Semi-Log Transformations of Data

Semi-Log Transformations of Data

Suppose a data set is actually following the trend of some hidden exponential function

y = a b^x

If we take the logarithm of both sides of this equation (any logarithm will do) and use the laws of logarithms (see the section on algebraic representations of logarithms), we get

log(y) = log(a) + x log(b)

Now consider a new data set showing Y = log(y) vs. x . If we let A = log(a) and B = log(b) , then

Y = A + B x

This is linear. Linear data sets are easy to recognize.

The transformation of the data set from y vs. x to Y = log(y) vs. x is called a semi-log transformation. We take the logarithm of the data values in the output column of the data set (but not the input column – thus "semi") to discover the exponential trend. (Compare this with the log-log data transformations discussed in the section on numeric representations of power functions.)

For example, if we look again at the data set for g , together with its semi-log transformation (we use log = log₁₀), we have:

x y

0 2.30

10 5.97

20 15.47

30 40.13

x Y

0 0.36

10 0.78

20 1.19

30 1.60

Notice that we could not have made this transformation in the data set for h , since the output values there are negative, and we cannot take logarithms of negative numbers.

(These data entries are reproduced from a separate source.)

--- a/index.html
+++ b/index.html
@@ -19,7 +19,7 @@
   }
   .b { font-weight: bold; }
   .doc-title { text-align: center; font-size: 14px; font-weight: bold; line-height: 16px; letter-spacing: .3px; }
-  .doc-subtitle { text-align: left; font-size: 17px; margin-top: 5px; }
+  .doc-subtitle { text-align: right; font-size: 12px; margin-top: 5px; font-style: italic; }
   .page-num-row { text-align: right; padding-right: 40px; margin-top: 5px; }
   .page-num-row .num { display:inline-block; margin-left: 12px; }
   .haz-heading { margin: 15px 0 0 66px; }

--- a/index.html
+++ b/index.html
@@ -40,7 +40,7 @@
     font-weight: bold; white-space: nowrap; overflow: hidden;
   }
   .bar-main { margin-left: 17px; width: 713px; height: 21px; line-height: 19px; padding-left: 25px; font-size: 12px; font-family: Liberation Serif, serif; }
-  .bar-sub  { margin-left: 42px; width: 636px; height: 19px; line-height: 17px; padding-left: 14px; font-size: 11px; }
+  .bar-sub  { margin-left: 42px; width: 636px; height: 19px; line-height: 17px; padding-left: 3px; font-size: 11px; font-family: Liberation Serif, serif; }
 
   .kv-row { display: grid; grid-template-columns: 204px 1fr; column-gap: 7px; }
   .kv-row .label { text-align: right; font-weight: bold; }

It isn't difficult to recognize the linear trend in the transformed data set, with a slope of approximately 0.04 and a y-intercept of 0.36 . (See the section on numerical representations of linear functions.) We have A = log(a) = 0.36 and B = log(b) = 0.41 . Exponentiating gives a = 10^0.36 = 2.3 and b = 10^0.04 = 1.1 . Thus we may represent the original data set with the equation

g(x) = (2.3) (1.1)^x

This is exactly the model we found using our previous methods.

There are also graphical versions of the semi-log data transformation.

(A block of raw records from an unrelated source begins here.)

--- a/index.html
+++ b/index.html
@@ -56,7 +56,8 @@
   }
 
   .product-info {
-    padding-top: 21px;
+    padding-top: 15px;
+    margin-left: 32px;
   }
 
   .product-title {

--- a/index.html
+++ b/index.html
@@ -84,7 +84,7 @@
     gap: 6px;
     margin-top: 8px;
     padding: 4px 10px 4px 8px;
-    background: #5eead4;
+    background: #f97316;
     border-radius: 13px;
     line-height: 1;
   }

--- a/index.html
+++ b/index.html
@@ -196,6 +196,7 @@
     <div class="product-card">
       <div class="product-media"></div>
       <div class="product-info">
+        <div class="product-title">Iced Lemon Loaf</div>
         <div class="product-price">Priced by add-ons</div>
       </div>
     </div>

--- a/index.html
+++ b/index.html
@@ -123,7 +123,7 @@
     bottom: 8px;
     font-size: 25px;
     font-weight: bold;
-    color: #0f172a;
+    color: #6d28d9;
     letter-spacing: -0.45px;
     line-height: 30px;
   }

The simplest is to plot Y = log(y) vs. x (rather than y vs. x) and look for a straight line:

The straight line tells us that the original data set has an exponential trend.

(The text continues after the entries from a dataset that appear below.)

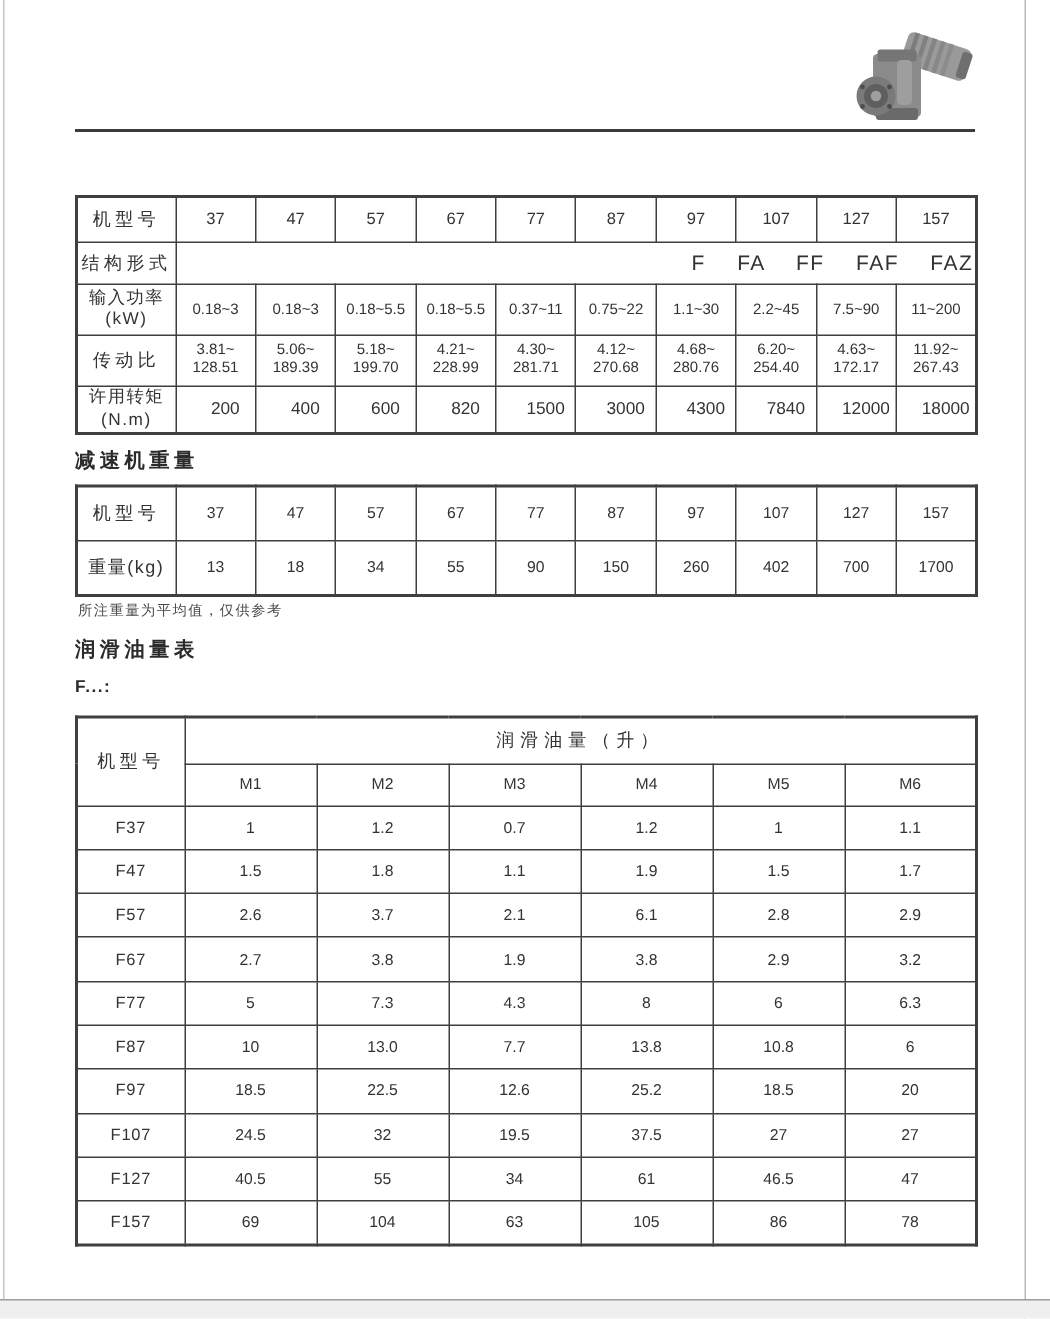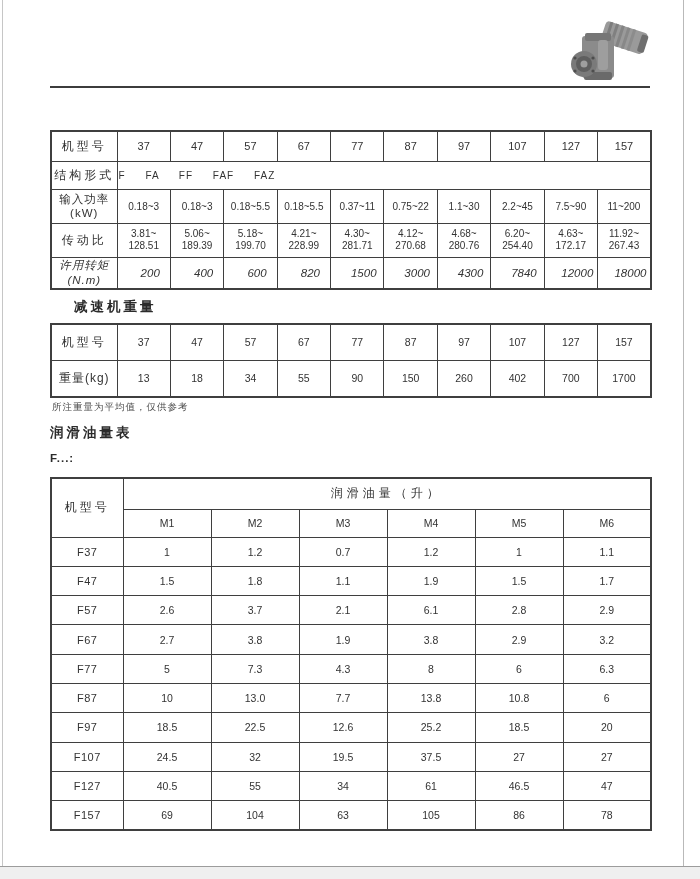--- a/index.html
+++ b/index.html
@@ -49,7 +49,7 @@
   #power-table tr:nth-child(5) td { font-size:11.5px;padding-left:14px; }
   #power-table tr:nth-child(3) th.lbl,
   #power-table tr:nth-child(5) th.lbl { font-size:11.5px; letter-spacing:1px; line-height:1.25; }
-  #power-table td.structure { text-align:left; word-spacing:16px; font-size:10px; letter-spacing:1px; }
+  #power-table td.structure { text-align:right; word-spacing:16px; font-size:14px; letter-spacing:1px; }
 
   
   #weight-table { top:323px; }

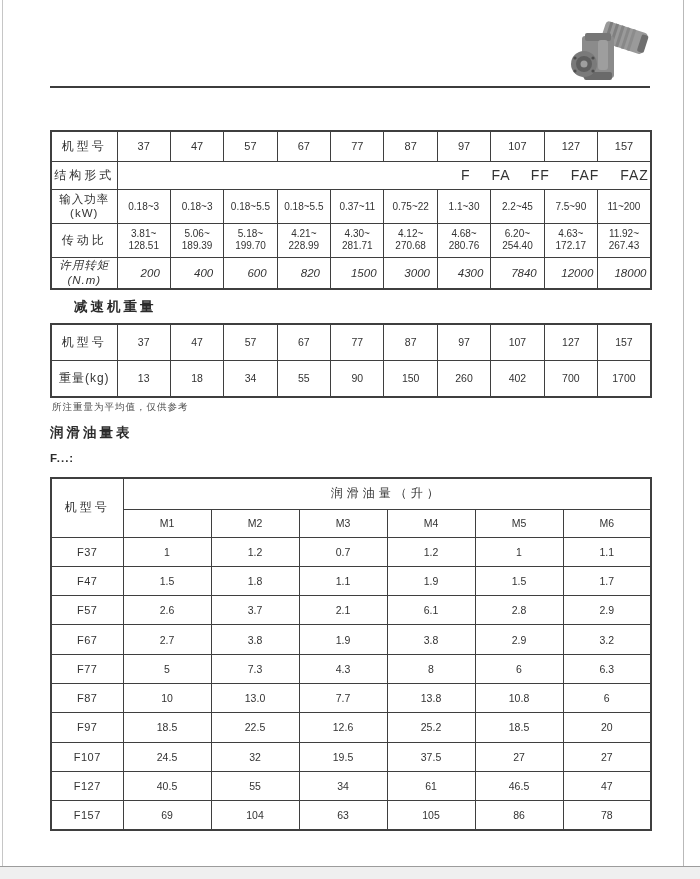--- a/index.html
+++ b/index.html
@@ -43,7 +43,7 @@
   #power-table tr:nth-child(2){ height:28px; }
   #power-table tr:nth-child(3){ height:34px; }
   #power-table tr:nth-child(4){ height:34px; }
-  #power-table tr:nth-child(5){ height:32px;font-style:italic; }
+  #power-table tr:nth-child(5){ height:32px; }
   #power-table tr:nth-child(3) td { font-size:10px; }
   #power-table tr:nth-child(4) td { font-size:10px; line-height:1.25; }
   #power-table tr:nth-child(5) td { font-size:11.5px;padding-left:14px; }

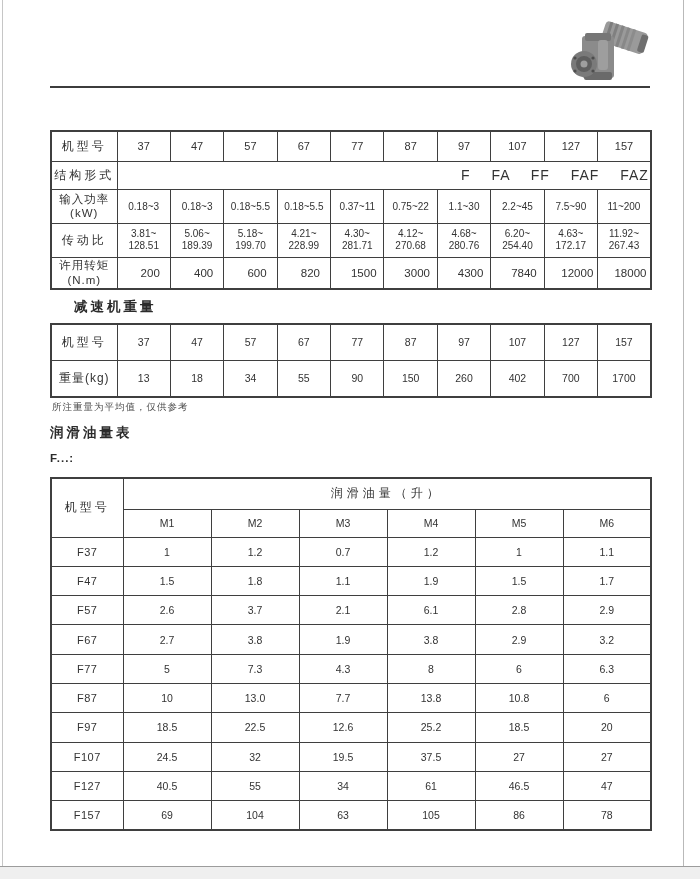--- a/index.html
+++ b/index.html
@@ -23,7 +23,7 @@
   .sec-title { position:absolute; left:50px; font-size:13.5px; font-weight:bold;
                letter-spacing:3px; color:#2b2b2b; }
   #title-power  { top:103px; }
-  #title-weight { top:298px;margin-left:24px; }
+  #title-weight { top:298px; }
   #title-oil    { top:424px; }
   .subtitle { position:absolute; left:50px; top:452px; font-size:11.5px; font-weight:bold;
               letter-spacing:1px; color:#2b2b2b; }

Alernatively, we can produce a semi-log plot of the original, untransformed data set y vs. x and look for a straight line:

In this plot, the distances of the markings on the vertical scale above the x-axis are the logarithms of the distances used on a standard plot. The effect of the plot is to show the trends in the transformed data set without actually having to compute all of the logarithms.